> _Exercise description_: Copy, from the material below, each line where "display" shows up.

> _Entries provided_:
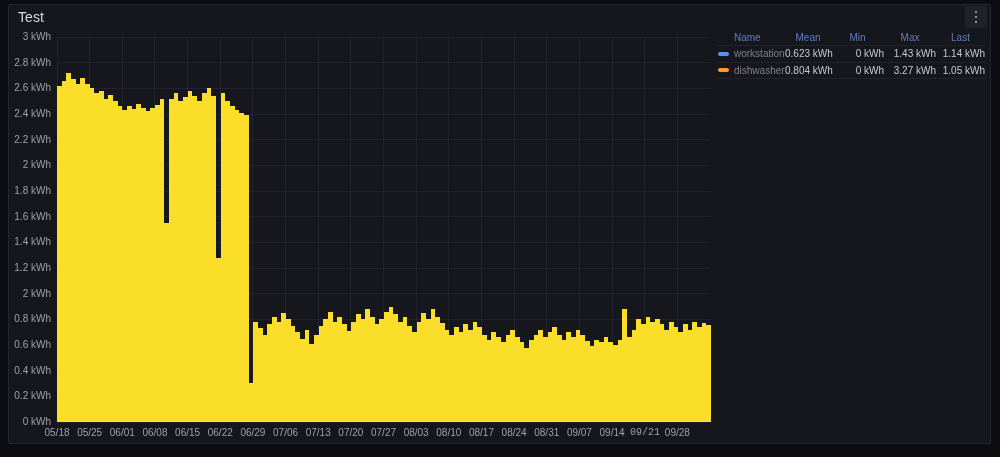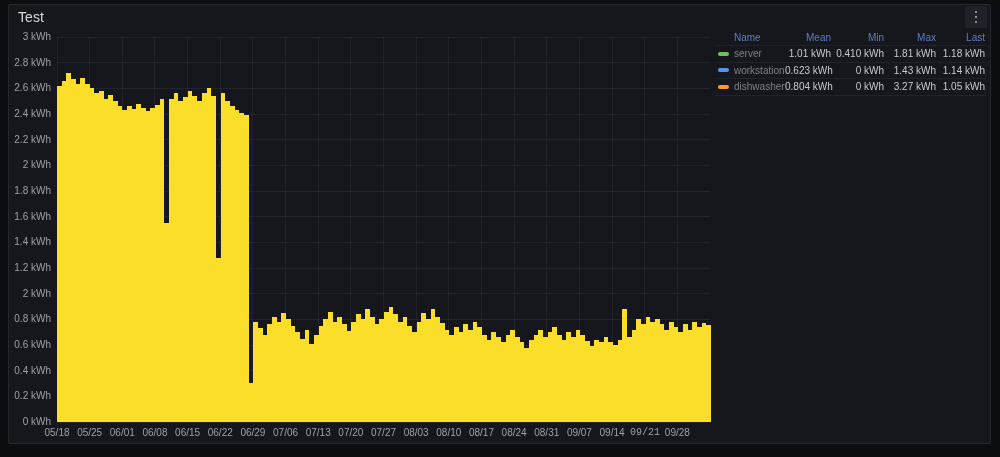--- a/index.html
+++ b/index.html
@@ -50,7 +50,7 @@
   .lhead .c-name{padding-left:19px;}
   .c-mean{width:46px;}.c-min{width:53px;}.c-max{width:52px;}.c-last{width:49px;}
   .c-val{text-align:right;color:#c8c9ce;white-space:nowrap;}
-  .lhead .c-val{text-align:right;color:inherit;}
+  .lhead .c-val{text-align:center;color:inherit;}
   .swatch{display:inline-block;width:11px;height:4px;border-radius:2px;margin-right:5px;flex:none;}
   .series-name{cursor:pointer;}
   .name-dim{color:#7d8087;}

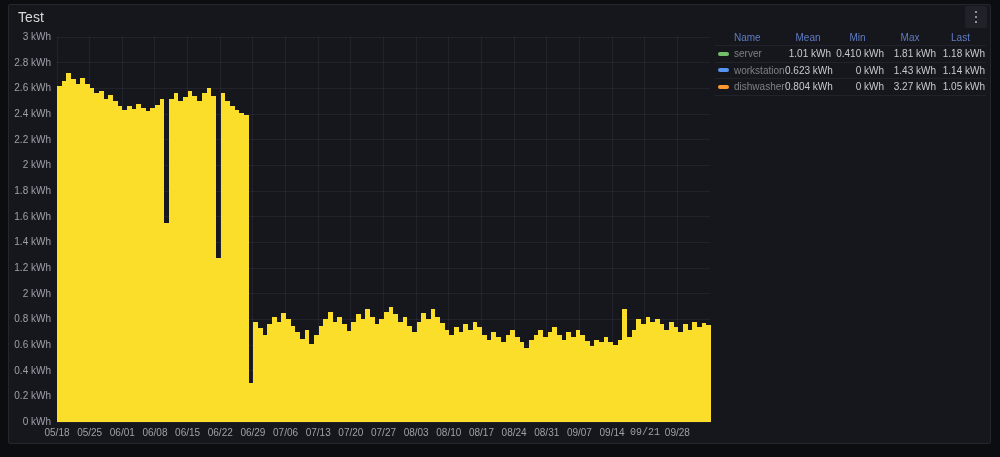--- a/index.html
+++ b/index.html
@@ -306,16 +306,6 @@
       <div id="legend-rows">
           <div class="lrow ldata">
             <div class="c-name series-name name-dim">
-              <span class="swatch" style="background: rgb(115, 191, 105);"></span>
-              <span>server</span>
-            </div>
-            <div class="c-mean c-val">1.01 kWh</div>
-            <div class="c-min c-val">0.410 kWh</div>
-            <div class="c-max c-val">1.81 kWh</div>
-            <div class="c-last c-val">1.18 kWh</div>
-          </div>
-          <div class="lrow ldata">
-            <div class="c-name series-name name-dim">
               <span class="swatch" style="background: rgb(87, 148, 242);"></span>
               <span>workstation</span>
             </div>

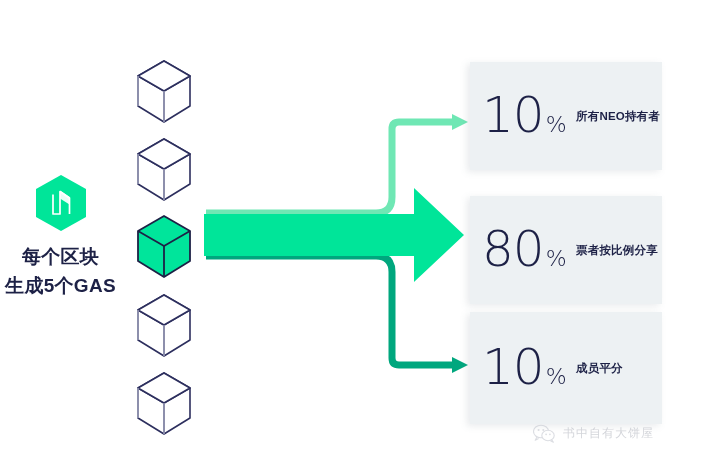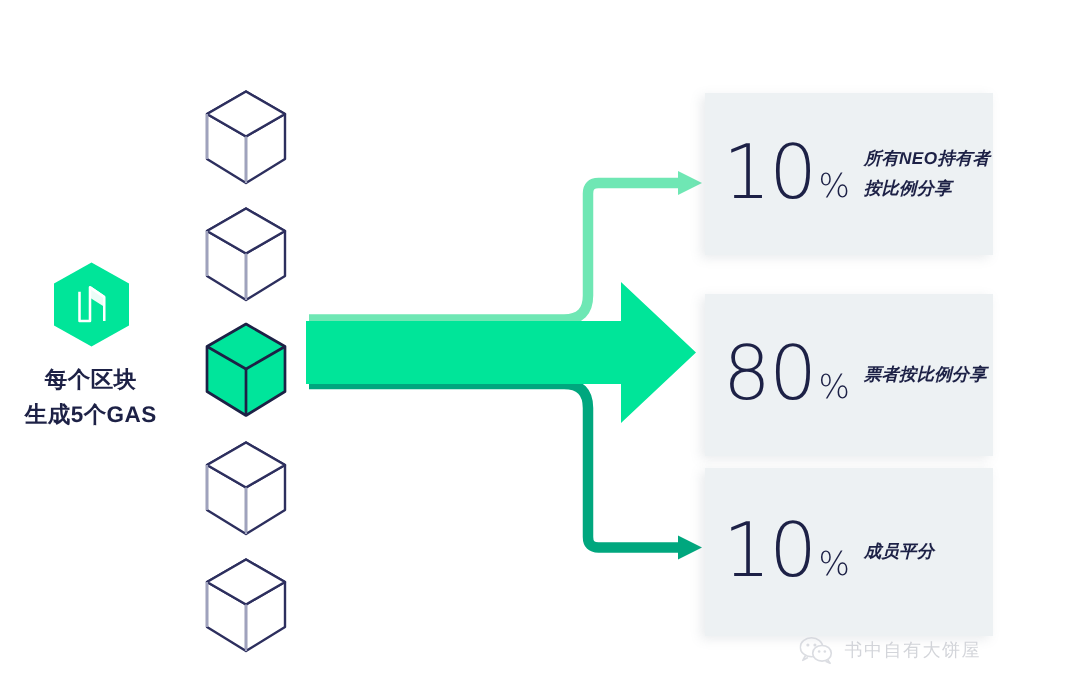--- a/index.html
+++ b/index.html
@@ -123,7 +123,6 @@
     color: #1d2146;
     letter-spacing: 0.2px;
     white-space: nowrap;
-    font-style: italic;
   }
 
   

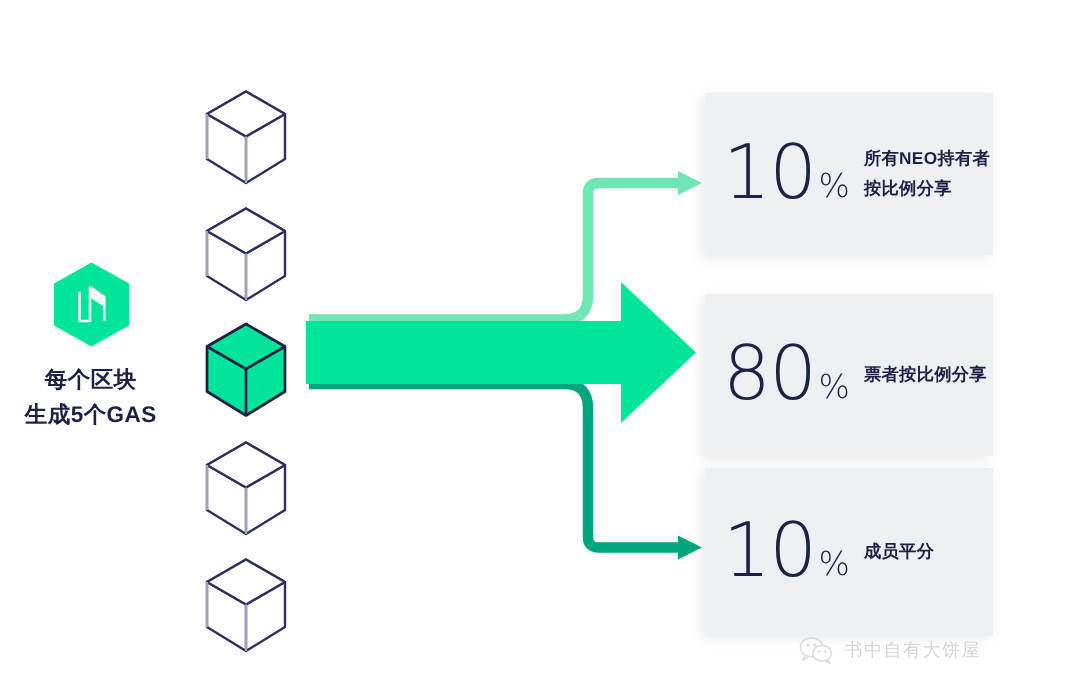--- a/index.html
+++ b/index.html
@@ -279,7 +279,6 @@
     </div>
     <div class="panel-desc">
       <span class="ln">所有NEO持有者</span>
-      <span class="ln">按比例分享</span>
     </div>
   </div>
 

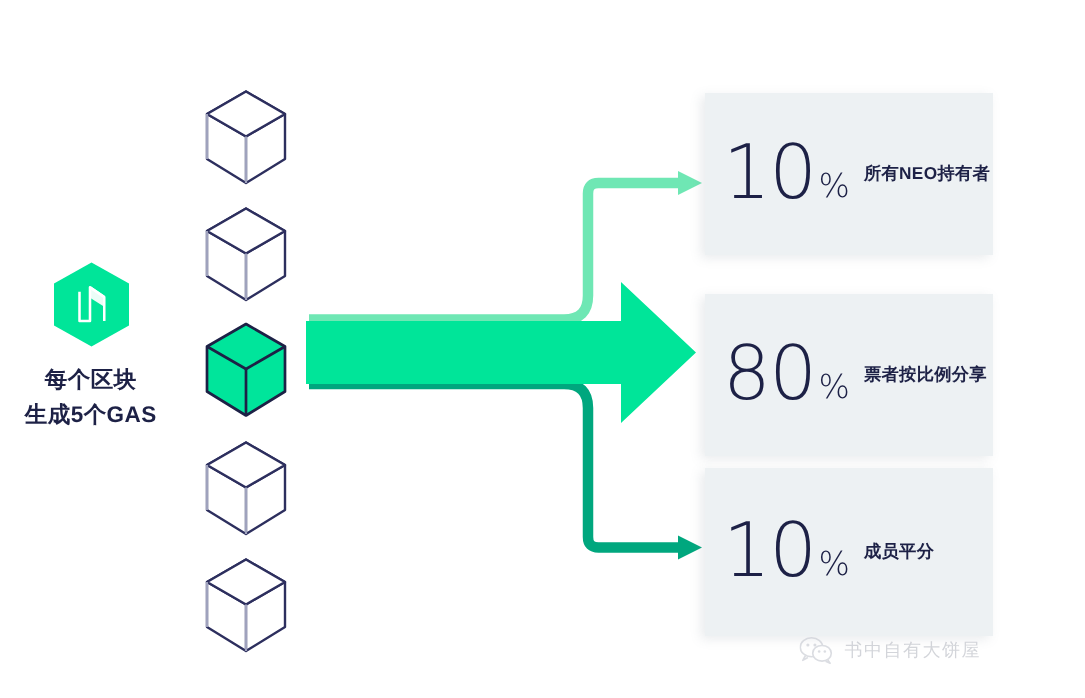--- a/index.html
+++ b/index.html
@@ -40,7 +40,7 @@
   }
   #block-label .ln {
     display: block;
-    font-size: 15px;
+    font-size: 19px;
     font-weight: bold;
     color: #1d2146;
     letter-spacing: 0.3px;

> _Exercise output_:
   .swatch{display:inline-block;width:11px;height:4px;border-radius:2px;margin-right:5px;flex:none;}
     display: block;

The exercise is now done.